Вообще-то, Кларисса пришла к нам в поисках долгого и счастливого будущего, а не выбирать надпись на надгробной плите. Эх, рассказать бы старушке, как всё было в действительности! И ведь можно, согласно условиям договора, но... Не хочу. Словно тень умершей запрещает тревожить память.
— А почему не можете? Причина в ваших религиозных взглядах?
Старушка строго поджала губы:
— Я не верю в бога. Уже пять лет. Перестала верить после всего, что произошло. Это всё страх.
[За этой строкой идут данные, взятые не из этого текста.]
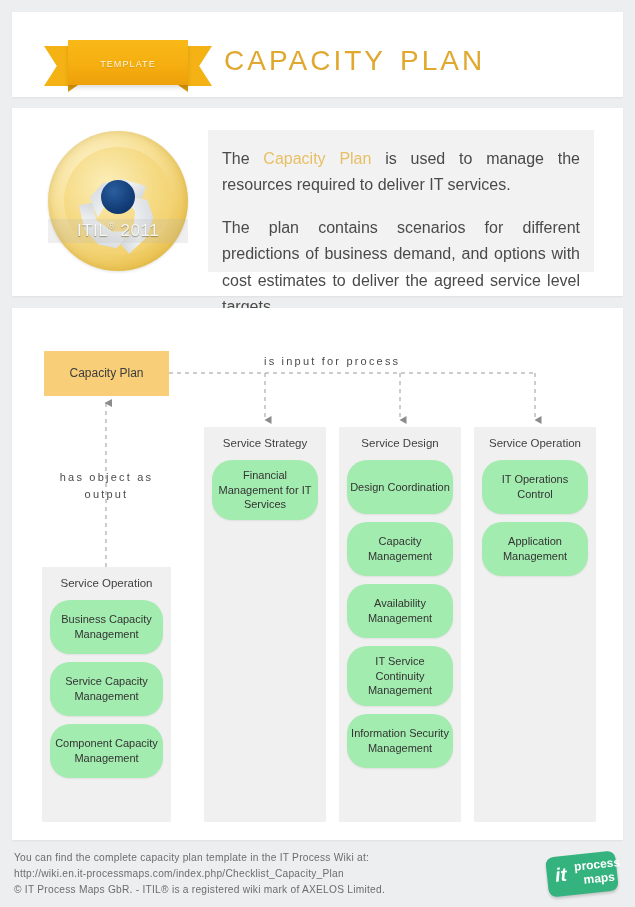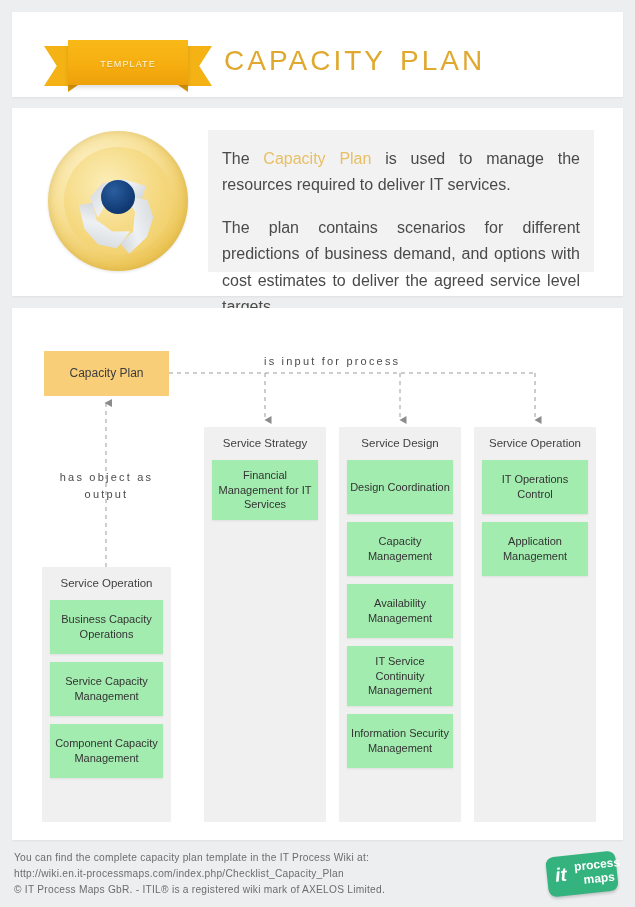--- a/index.html
+++ b/index.html
@@ -247,20 +247,21 @@
     font-size: 11px;
     line-height: 1.33;
     text-align: center;
     padding: 8px 3px;
     margin-bottom: 8px;
     display: flex;
     align-items: center;
     justify-content: center;
     min-height: 54px;
     box-shadow: 0 1px 2px rgba(0,0,0,0.07);
+    border-radius: 20px;
   }
 
   
   #connectors {
     position: absolute;
     left: 0; top: 0;
     width: 611px; height: 532px;
     pointer-events: none;
   }
   .edge-label {
@@ -355,20 +356,24 @@
 
   <div class="card" id="intro-card">
 
     <div id="itil-logo">
       <div class="logo-ring"></div>
       <div class="logo-inner">
         <div class="logo-blade b1"></div>
         <div class="logo-blade b2"></div>
         <div class="logo-blade b3"></div>
         <div class="logo-core"></div>
+      </div>
+      <div class="logo-text">
+        <span>ITIL</span><sup>®</sup>
+        <span>2011</span>
       </div>
     </div>
 
     <div id="intro-text-panel">
       <p class="intro-p"><span>The </span><span class="accent">Capacity Plan</span><span> is used to manage the resources required to deliver IT services.</span></p>
       <p class="intro-p">The plan contains scenarios for different predictions of business demand, and options with cost estimates to deliver the agreed service level targets.</p>
     </div>
   </div>
 
   <div class="card" id="diagram-card">
@@ -395,21 +400,21 @@
     </svg>
 
     <div class="node-box" id="capacity-plan-node">Capacity Plan</div>
 
     <div class="edge-label" id="label-input">is input for process</div>
     <div class="edge-label" id="label-output">has object as output</div>
 
     <div id="col-output">
       <div class="col-title">Service Operation</div>
       <div class="proc-list">
-        <div class="proc">Business Capacity Operations</div>
+        <div class="proc">Business Capacity Management</div>
         <div class="proc">Service Capacity Management</div>
         <div class="proc">Component Capacity Management</div>
       </div>
     </div>
 
     <div class="lifecycle-col" id="col-service-strategy">
       <div class="col-title">Service Strategy</div>
       <div class="proc-list">
         <div class="proc">Financial Management for IT Services</div>
       </div>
Но меня пугает вовсе не греховность моих намерений.
Невольно захотелось спросить «А что?», но пока я мучился дилеммой: высказать своё любопытство открыто и произвести впечатление вконец обнаглевшего субъекта или притворно вежливо промолчать, женщина избавила меня от необходимости принятия решения.
Она посмотрела на меня взглядом, с ясностью которого могло бы поспорить только полуденное июньское небо, и виновато призналась:
— Я боюсь, что у меня не получится.
Вот так-то. Всё просто. Жизнь вообще простая штука, какой стороной к себе не повернёшь. Пять лет ждать, пока подвернётся надёжный случай покончить с собой? Почему бы и нет. Она не заказывает нам своё убийство, а всего лишь желает, чтобы мы помогли ей утвердиться в намерении, подсказали, научили, подбодрили... Выступили в качестве консультантов, то бишь. Если бы мне нужно было подзаработать, я бы легко справился с предложенной ролью. На крайний случай, порылся бы в своих «полицейских» архивах или побеседовал с фрау Хедерсхоф, с близкого расстояния пронаблюдавшей за свою практику не один десяток нервных срывов и попыток самоубийства, в том числе и удачных. Но ведь, как мы только что установили, работа для меня не источник средств к существованию, а способ получения удовольствий, поэтому...
Тупичок тупиковый. Если деньги для меня — не самоцель, не следует помогать старушке умереть. Но по долгу... службы, если её можно так назвать, желание клиента — закон для меня и моих коллег. Клиента — да. Но не моё желание. Вершить чужую судьбу? Пожалуй, в конце концов я бы поддался этому соблазну. Но вести человека к смерти? Такую стезю для профессиональной карьеры я бы никогда и ни за что не выбрал.
Попробовать живописать все неприятности, связанные с самоубийством? С надрывом поведать о том, что будет и страшно, и больно? И главное, придёт очень горькое сожаление, либо мимолётное, либо длящееся всё время до последнего выдоха. Я не звезда драматического театра, и всё же, думаю, смог бы убедить женщину в том, что... Смерть — не выход. Да и не вход, в общем-то. Меня в своё время удержала от подобного рукоприкладства по отношению к себе простая и скучная скупость. Когда я осознал, сколько всего хорошего и полезного есть у меня на этом свете, мне стало обидно всё бросить и уйти в неизвестность. Может быть, и старушке необходимо что-то похожее для принятия и осуществления окончательного решения?